We are building a Unity app for a small theater in a museum and will be using two HD projectors (either 1080p or 720p) tiled and edge-blended to form a seamless, super-wide display: 3840 x 1080, for example. We have two options for blending the two projector images together. We can pay a lot of money for external blender/scaler hardware (~$12K - $25K plus projectors) to resample/overlap and edge-blend the two display channels from a dual output PC or we can generate the required image overlap and blending falloff in Unity.
My first attempt at building a tiled projection display with Unity has been to enable stretched desktop mode on our display system’s graphics card (NVidia Quadro Pro 4600) so that Unity sees the two DVI video channels as a single, super-wide monitor resolution (3840 x 1080 across two Epson 1080p projectors).

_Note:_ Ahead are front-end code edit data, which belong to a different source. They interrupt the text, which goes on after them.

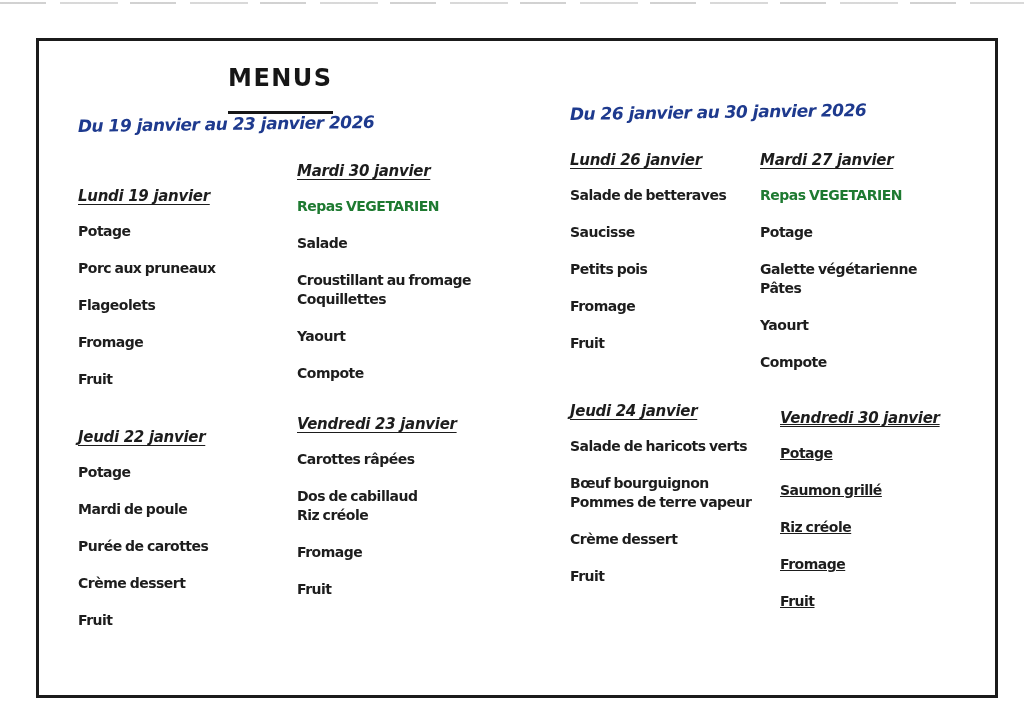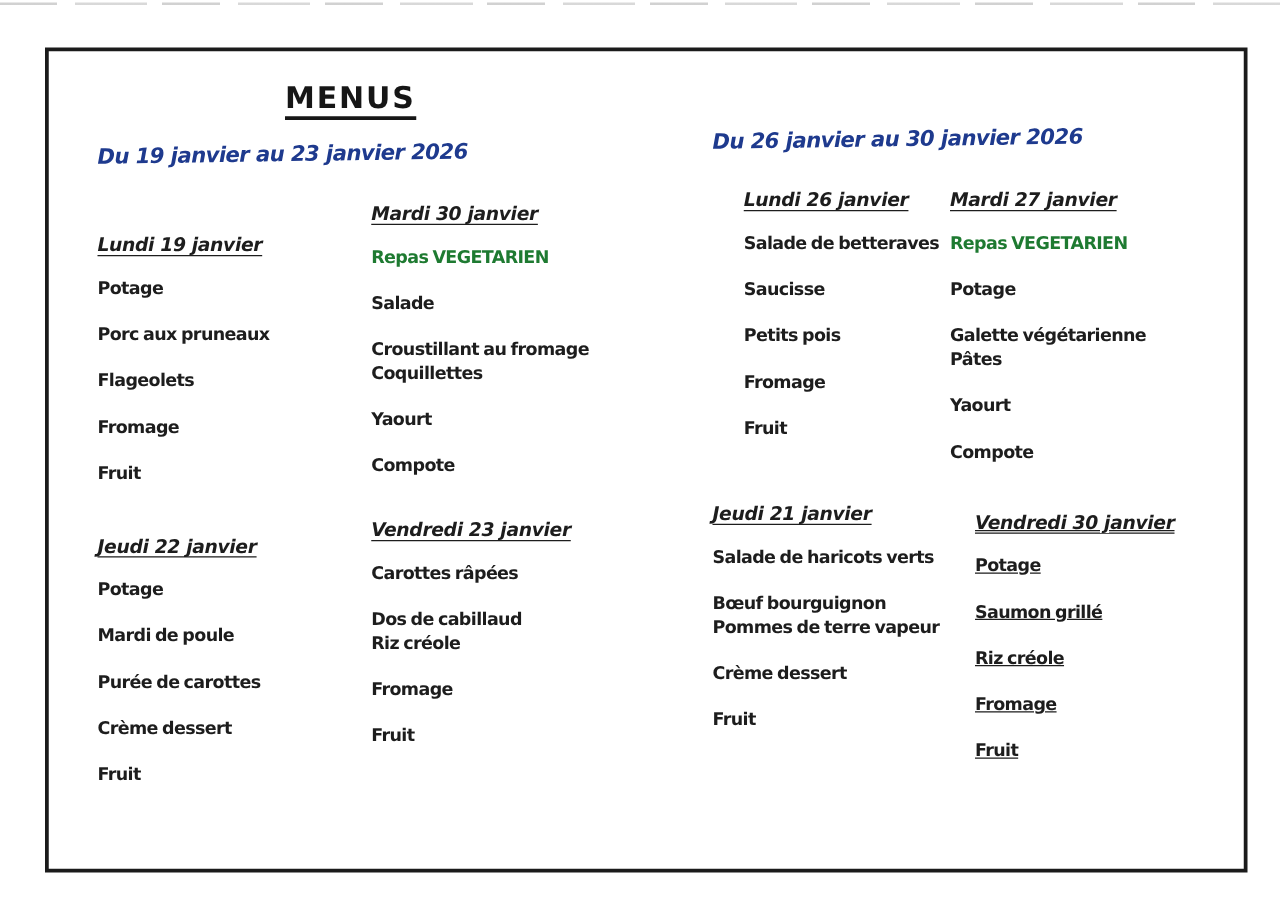"MENUS" .page-title { padding-bottom: 1px -> 19px }
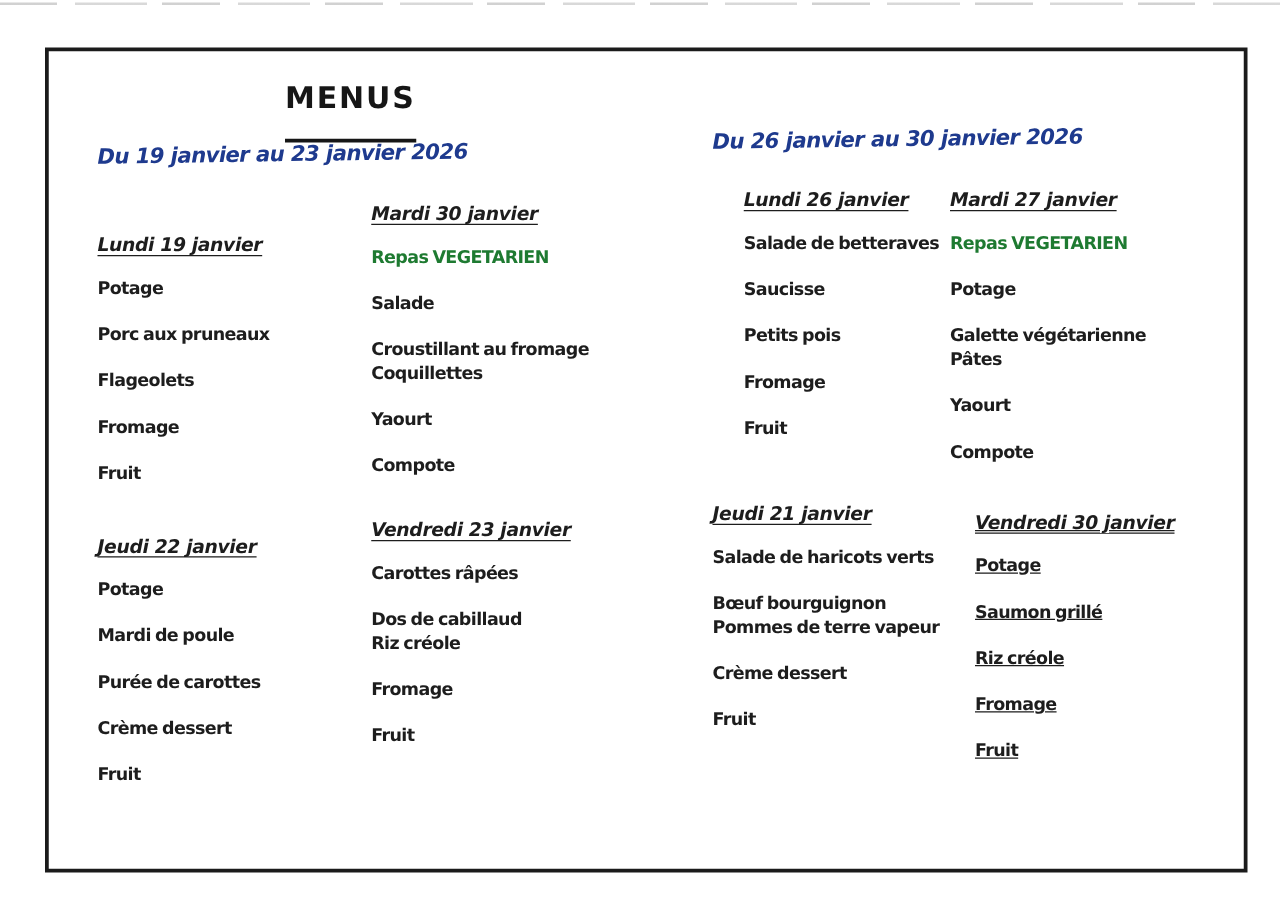"Lundi 26 janvier" div.day { margin-left: 25px -> none }
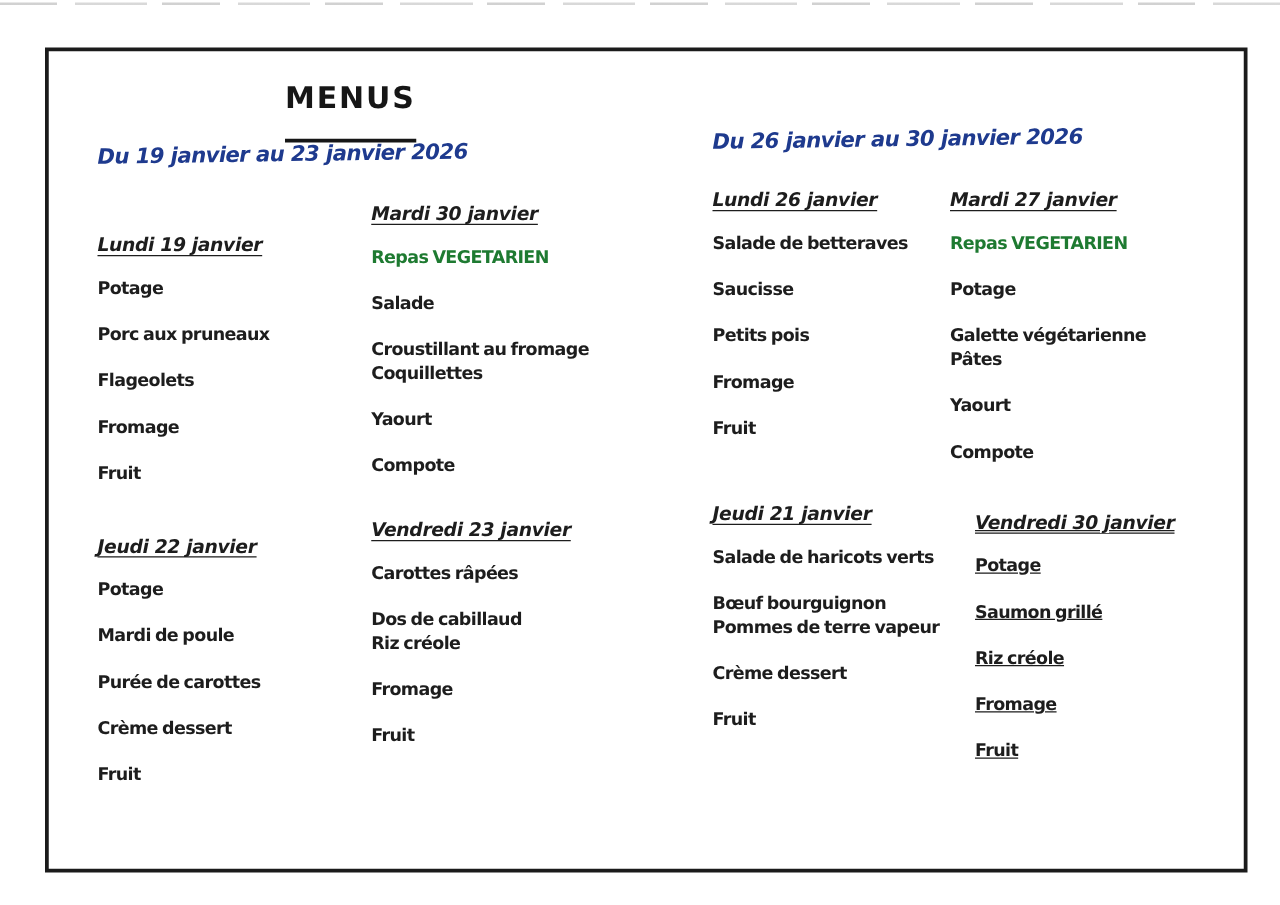"Jeudi 21 janvier" div.day-title { text: 21 -> 24 }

In order to create a seamless projection image, we need to overlap the two projector images horizontally by 10-20% and apply an intensity falloff ramp to the right and left edges of the left and right projector images respectively. I created the required image overlap by creating two Unity cameras, located at the same 3D coordinate. I then modified the left and right cameras’ projectionMatrix to create an asymmetric frustum for each, the left camera sheared to the left and the right camera sheared to the right and both frusta overlapping proportional to the projector image overlap. I parented the left and right cameras to an empty GameObject in order to transform the two cameras together as if they were a single camera.
At this point, I get a seamless projection image, but with a bright band between the two projector images where they overlap at full intensity. The next step will be to create an appropriate image falloff across the overlap band. Would an image effect for each camera work? I’m new to Unity and haven’t done any shader programming before, so I’m not certain this is the right path to take.
Another idea for accomplishing all of this is to use a single scene camera, with the full, super-wide aspect, rendering into a non-power-of-two rendertexture and subsequently cropping and displaying in two GUITextures for the left and right projectors. Is this possible, including cropping the single rendertexture into two GUITextures and applying a falloff ramp? Would this lead to better performance than the first technique described?